Madame la présidente, monsieur le ministre, mes chers collègues, la ferme France est performante. Malheureusement, elle doit affronter « la maladie de la norme », à laquelle les territoires ruraux sont tout particulièrement sensibles. Cette proposition de résolution aborde donc une thématique qui cristallise le monde rural dans son ensemble, les normes.
Dès la mise en place du groupe de travail sur les normes en matière agricole, nous avons relayé nos objectifs auprès de la profession agricole de nos territoires. Les différentes réponses obtenues ont mis en évidence la pertinence de la question normative, qui suscite au mieux de l’incompréhension, au pire un véritable rejet.
Notre monde économique est réglementé, normé, assurant la reconnaissance de la qualité de nos produits agricoles, protégeant nos territoires et notre modèle agricole. Cet « encadrement » a contribué à la réussite de notre agriculture depuis la fin de la Seconde Guerre mondiale. Toutefois, avec la montée en puissance des exigences environnementales et sanitaires, depuis les années soixante-dix, l’inflation normative est devenue exponentielle.

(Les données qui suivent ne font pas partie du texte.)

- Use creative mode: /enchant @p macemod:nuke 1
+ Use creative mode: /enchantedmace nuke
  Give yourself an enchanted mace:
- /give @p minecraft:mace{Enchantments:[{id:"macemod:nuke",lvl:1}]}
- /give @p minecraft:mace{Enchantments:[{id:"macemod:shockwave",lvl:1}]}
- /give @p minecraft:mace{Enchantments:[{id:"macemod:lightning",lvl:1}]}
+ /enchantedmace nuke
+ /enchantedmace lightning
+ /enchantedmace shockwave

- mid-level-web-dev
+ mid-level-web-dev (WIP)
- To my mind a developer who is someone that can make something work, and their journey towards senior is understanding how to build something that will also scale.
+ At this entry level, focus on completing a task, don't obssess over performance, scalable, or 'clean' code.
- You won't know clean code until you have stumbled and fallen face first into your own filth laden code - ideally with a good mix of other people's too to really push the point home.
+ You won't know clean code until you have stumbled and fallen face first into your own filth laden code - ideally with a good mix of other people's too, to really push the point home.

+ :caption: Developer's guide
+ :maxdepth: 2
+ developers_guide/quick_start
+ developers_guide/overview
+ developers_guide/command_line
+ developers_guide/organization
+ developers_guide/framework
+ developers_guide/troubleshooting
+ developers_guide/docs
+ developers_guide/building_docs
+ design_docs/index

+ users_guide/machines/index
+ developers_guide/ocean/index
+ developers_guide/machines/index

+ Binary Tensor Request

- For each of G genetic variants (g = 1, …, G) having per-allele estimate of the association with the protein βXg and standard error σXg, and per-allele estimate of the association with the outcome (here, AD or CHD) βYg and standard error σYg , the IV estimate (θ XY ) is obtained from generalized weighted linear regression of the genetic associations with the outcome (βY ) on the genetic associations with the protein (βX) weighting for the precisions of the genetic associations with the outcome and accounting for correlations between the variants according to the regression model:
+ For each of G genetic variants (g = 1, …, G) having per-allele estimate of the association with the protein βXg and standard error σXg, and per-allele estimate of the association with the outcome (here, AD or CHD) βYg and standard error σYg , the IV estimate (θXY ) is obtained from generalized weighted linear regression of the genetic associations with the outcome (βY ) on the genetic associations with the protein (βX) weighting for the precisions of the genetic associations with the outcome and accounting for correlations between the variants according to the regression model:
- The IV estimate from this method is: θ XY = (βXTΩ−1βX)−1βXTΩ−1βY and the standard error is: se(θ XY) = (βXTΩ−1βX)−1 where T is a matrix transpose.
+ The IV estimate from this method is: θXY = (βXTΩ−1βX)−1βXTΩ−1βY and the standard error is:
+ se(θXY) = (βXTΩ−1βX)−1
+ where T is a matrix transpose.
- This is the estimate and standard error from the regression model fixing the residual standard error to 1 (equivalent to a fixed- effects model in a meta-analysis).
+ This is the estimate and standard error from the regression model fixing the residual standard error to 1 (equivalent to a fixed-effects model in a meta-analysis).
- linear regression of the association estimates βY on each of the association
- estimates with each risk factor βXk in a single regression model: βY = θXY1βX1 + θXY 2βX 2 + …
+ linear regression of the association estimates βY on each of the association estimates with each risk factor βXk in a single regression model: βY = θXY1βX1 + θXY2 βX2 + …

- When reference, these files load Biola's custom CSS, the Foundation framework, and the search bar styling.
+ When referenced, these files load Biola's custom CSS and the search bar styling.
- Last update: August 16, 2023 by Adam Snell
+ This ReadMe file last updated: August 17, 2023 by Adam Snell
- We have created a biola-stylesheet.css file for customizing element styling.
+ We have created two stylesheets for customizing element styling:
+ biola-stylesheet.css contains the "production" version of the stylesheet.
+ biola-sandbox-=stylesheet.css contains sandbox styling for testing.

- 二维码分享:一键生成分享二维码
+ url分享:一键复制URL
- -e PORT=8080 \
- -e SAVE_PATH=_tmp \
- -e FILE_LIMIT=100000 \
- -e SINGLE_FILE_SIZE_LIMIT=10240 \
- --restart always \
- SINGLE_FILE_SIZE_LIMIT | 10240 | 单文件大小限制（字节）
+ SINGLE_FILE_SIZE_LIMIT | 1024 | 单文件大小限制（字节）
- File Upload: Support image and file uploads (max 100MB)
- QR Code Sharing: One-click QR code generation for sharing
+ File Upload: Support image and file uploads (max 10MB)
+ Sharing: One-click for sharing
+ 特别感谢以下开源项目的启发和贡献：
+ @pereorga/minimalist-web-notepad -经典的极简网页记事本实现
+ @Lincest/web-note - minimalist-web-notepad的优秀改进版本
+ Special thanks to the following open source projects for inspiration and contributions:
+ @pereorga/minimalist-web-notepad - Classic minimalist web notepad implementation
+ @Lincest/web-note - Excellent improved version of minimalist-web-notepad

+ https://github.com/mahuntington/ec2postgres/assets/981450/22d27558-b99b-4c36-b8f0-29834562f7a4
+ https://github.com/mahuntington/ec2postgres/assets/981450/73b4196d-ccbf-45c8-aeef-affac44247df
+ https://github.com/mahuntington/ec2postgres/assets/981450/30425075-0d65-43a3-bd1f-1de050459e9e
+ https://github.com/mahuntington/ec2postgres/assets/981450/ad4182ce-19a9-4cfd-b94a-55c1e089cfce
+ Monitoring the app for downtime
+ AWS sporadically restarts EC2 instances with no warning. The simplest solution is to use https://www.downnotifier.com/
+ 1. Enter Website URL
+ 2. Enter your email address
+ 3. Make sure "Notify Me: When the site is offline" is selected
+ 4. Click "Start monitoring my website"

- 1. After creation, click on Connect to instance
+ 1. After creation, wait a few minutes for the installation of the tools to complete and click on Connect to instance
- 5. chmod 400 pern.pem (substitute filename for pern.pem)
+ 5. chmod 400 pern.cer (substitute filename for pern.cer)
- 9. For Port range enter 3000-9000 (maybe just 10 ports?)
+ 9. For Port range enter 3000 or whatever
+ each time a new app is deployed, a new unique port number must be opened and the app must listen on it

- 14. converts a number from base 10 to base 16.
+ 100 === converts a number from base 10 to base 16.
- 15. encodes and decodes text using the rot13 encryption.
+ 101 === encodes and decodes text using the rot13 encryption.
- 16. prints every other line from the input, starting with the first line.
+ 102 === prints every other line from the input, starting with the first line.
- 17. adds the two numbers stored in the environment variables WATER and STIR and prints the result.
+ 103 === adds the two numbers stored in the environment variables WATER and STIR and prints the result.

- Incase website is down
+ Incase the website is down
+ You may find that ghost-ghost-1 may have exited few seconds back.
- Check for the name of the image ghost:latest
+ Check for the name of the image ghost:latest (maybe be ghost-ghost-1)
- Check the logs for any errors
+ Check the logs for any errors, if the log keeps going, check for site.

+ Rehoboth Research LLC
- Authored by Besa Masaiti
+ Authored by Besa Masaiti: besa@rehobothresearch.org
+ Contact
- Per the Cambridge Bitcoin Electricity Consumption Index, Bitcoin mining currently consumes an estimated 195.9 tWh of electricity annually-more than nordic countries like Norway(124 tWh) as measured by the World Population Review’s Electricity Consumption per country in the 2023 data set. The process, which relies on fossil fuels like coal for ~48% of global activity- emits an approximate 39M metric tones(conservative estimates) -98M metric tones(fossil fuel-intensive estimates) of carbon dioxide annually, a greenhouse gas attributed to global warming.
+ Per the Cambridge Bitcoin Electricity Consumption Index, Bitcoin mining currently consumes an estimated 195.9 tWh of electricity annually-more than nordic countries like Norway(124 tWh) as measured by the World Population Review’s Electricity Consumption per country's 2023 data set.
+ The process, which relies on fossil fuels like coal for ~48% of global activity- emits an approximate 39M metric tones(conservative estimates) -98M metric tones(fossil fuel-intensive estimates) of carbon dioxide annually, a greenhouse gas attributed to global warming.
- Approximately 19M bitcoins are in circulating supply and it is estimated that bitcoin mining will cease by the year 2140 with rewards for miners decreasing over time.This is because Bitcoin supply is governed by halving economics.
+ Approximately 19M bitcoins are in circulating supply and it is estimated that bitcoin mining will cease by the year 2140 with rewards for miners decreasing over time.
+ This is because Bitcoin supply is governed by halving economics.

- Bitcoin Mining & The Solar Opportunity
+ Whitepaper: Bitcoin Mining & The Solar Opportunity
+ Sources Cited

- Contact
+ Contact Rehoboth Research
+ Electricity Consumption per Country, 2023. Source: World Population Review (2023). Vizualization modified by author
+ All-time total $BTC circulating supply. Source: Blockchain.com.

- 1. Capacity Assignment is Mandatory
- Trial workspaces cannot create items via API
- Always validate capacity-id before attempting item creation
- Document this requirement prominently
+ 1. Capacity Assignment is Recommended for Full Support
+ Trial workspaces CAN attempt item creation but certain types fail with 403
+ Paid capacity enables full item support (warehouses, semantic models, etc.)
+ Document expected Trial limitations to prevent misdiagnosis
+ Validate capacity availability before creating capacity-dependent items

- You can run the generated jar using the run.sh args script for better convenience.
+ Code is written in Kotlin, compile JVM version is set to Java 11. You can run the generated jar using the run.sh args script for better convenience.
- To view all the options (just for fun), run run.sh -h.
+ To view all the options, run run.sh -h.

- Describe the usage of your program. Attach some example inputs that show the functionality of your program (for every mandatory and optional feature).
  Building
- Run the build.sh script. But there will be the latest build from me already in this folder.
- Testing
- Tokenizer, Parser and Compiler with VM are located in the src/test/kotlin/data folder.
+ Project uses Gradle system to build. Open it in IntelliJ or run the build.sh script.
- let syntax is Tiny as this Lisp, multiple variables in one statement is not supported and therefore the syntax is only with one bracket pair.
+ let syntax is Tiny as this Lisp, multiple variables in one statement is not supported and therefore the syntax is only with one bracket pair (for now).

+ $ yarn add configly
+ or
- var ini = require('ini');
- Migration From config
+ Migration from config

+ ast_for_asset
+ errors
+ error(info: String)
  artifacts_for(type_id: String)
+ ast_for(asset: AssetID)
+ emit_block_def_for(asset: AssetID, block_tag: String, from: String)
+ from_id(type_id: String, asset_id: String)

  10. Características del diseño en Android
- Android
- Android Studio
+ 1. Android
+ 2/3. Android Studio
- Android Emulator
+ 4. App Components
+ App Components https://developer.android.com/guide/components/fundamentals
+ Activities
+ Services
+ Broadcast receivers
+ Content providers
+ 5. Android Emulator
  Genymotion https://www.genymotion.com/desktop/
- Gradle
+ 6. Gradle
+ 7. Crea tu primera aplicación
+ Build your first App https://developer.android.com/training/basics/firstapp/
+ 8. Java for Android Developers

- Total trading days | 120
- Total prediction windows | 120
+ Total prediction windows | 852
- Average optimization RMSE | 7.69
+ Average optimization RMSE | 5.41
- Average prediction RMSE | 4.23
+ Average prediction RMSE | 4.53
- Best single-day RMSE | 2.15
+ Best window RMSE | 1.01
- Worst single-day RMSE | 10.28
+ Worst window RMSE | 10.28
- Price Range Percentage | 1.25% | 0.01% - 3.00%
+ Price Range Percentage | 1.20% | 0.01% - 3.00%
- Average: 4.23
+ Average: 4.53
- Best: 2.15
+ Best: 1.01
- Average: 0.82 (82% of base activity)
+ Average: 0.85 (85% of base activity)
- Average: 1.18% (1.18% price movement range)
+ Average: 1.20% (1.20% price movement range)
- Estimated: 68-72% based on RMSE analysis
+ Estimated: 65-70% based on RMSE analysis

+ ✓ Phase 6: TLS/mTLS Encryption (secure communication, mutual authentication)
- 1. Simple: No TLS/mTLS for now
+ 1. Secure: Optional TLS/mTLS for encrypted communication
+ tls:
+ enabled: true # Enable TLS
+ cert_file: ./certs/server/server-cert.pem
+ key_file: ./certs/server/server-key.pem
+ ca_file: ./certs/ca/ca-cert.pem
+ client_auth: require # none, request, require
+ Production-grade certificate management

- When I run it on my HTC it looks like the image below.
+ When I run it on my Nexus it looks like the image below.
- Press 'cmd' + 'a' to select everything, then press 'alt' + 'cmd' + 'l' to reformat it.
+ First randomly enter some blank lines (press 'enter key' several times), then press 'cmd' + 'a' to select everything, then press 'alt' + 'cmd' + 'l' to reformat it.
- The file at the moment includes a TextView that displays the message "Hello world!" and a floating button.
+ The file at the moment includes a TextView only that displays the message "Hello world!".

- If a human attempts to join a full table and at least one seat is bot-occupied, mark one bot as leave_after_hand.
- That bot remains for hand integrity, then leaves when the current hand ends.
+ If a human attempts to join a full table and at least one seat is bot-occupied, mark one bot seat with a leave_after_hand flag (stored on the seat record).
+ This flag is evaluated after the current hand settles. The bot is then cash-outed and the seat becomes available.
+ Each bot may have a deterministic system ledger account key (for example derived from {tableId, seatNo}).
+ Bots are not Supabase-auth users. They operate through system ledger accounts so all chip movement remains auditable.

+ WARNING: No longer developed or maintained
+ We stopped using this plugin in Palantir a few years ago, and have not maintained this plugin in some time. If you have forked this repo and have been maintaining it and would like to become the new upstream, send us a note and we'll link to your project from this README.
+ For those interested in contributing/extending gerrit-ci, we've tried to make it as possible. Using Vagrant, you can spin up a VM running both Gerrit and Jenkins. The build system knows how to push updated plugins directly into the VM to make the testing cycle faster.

On accuse l’Europe d’être à l’origine de cette inflation, à dessein certes, mais les pouvoirs publics peuvent être tentés de surtransposer certaines dispositions. La profession agricole demande que les normes s’appuient sur le niveau imposé par les normes européennes, mais pas au-delà. En respectant cette règle, nous pourrions enregistrer une réduction des contraintes et une simplification des procédures.
Ainsi, dans le secteur de l’élevage, les seuils retenus pour la nomenclature des installations classées sont plus bas que les seuils européens. L’impact financier est réel, et l’on comprend aisément les conséquences des normes sur les restructurations des petites exploitations. Imagine-t-on le temps consacré aux charges administratives ? Selon les filières, cela peut représenter jusqu’à un tiers du temps de travail !
Chaque norme ou réglementation s’accompagne d’une étude d’impact, d’autorisations administratives, de procédures longues et coûteuses, de la crainte de contrôles et de sanctions parfois disproportionnées. Pas moins de dix corps de contrôle sont susceptibles d’intervenir, parfois de manière redondante, avec des calendriers de contrôle inadaptés aux contraintes pratiques des agriculteurs. La question de l’amélioration de l’approche des contrôles est primordiale. Plus d’accompagnement, de pédagogie, de coordination entre les différents organismes : tout doit être mis en œuvre pour éviter la sanction.
La gestion de l’eau constitue un autre secteur sensible aux normes et règlements et est source de contentieux. Je ne prendrai que cet exemple patent : l’entretien des cours d’eau. L’« empilage » réglementaire conduit à des démarches d’autorisation incompatibles, même pour de simples opérations d’entretien. Que faisaient nos anciens ?
Des agriculteurs et des élus ont été condamnés pour non-respect de règles administratives disproportionnées.
Nous sommes tous favorables à la préservation paysagère, naturelle et patrimoniale. Gardons tout de même un peu de bon sens !
Je pourrais citer d’autres exemples liés à des investissements importants obérés par des contraintes administratives et réglementaires.
On constate une vulnérabilité face à l’inflation normative ou réglementaire, imprévisible, déstabilisante, d’autant qu’aux normes spécifiques il convient d’ajouter les normes dites transversales, comme le compte pénibilité totalement inadapté au monde agricole.
Je partage pleinement les considérants de cette proposition de résolution. Les agriculteurs attendent une nouvelle approche dans l’élaboration des normes et des réglementations. Il convient de développer une coconstruction entre l’administration et la profession agricole pour une réglementation pragmatique applicable, économiquement soutenable, en veillant à s’assurer de l’absence de surtransposition et de l’utilisation des marges de manœuvre laissées par la législation européenne.
De même, il est indispensable d’analyser systématiquement les coûts et bénéfices de la réglementation envisagée, de procéder à des études d’impact économique, d’approfondir les outils alternatifs pour atteindre les objectifs, enfin, de prévoir des expérimentations.
Peu importent les termes employés – simplification, réduction, allégement, adaptation –, il faut avant tout une volonté politique très forte. Nous avons déjà fait des propositions dans la proposition de loi sénatoriale en faveur de la compétitivité de l’agriculture et de la filière agroalimentaire. Poursuivons en ce sens.
Monsieur le ministre, si nous arrivons à régler cette question, nous libérerons le monde agricole d’un poids énorme, tant du point de vue de la charge de travail, que psychologiquement, et favoriserons la compétitivité.